Monitoring upgrade

You could compare monitors between good and bad.

I mean, I have a monitor (IPv4 and IPv6), they constantly monitor well on my other NTP servers that are all over Europe.
However, I see a few other monitors that are real poor for all my servers.

Wouldn’t it be a good idea to score the monitor itself?

I mean, if a monitor keeps persistently mark servers as bad but others don’t, be a good idea to inform the monitor operator to rethink if his monitor is being useful?

Nobody benefits from poor performing monitors. If mine would perform badly all the time, I would remove it.

Rate it just like you do NTP-scoring, but then on their testing performance compared to other monitors.
I mean, you see their scoring numbers, if they are not on par with other monitors and it happens a lot, it may be a good reason to remove them.

From the technical description:

The new scoring calculation is called recent median.
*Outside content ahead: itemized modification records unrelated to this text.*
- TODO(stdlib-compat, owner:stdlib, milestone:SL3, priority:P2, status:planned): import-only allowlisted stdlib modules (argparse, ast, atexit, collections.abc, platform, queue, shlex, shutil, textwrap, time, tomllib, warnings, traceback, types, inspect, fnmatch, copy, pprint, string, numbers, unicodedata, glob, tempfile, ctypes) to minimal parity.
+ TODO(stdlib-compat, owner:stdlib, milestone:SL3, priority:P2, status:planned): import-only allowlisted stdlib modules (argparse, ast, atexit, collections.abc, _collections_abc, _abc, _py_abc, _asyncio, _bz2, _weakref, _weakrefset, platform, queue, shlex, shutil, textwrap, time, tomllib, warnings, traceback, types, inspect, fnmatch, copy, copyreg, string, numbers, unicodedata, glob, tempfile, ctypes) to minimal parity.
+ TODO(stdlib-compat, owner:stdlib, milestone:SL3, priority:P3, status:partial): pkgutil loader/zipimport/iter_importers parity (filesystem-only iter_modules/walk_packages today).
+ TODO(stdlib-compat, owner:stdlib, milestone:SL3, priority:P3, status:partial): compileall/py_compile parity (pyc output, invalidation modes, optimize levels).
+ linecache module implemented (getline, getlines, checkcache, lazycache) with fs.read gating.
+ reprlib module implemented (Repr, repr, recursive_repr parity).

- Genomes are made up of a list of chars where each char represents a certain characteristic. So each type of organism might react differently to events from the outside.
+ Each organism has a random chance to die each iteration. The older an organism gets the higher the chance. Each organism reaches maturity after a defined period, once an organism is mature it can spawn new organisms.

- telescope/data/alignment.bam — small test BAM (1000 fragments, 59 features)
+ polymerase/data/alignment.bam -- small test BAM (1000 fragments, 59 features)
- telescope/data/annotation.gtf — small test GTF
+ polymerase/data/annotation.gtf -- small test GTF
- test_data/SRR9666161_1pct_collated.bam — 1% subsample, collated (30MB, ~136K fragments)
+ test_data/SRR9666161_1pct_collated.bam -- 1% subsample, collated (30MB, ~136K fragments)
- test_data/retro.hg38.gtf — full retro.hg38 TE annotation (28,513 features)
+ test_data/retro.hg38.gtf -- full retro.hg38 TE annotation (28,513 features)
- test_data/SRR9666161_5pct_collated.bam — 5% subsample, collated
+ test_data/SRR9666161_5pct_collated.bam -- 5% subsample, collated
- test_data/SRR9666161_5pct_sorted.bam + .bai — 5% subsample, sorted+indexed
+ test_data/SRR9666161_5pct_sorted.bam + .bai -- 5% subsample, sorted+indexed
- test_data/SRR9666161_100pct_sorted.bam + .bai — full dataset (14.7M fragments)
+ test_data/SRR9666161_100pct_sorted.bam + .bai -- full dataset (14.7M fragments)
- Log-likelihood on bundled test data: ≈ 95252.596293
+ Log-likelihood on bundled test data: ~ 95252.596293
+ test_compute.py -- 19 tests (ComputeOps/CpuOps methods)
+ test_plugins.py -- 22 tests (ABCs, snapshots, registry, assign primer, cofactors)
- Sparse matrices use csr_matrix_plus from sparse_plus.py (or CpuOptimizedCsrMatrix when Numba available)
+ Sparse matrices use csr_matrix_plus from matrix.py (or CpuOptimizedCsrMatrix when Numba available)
It works simply by choosing the median score of the ‘1-scores’ from “active” monitors in the last 20 minutes.

I do not understand how the recentmedian score ends up being -8.8 when the median value of the active monitors are 19.8 on the example.

The -8.8 score is really applied, this NTP server is out of the pool.

Weird is, my monitor isn’t giving a number to your system.

I would expect it to monitor ALL when other monitors fail.

Mine is belgg1 it doesn’t seem to test you.

Even after the Sunday bugfix I’m still getting continual emails telling me about “Problems” and wacky low scores.

Historically my server (71.191.185.32) always was about 4ms +/- 2ms offset from the San Jose monitor and only in cases of complete loss of connectivity did it get a negative score and get removed from the pool.

It is interesting to look at the new graph and see that the green dots (offsets) have become much denser, and drifted on average much closer to an average of 0ms offset (with still several ms of scatter).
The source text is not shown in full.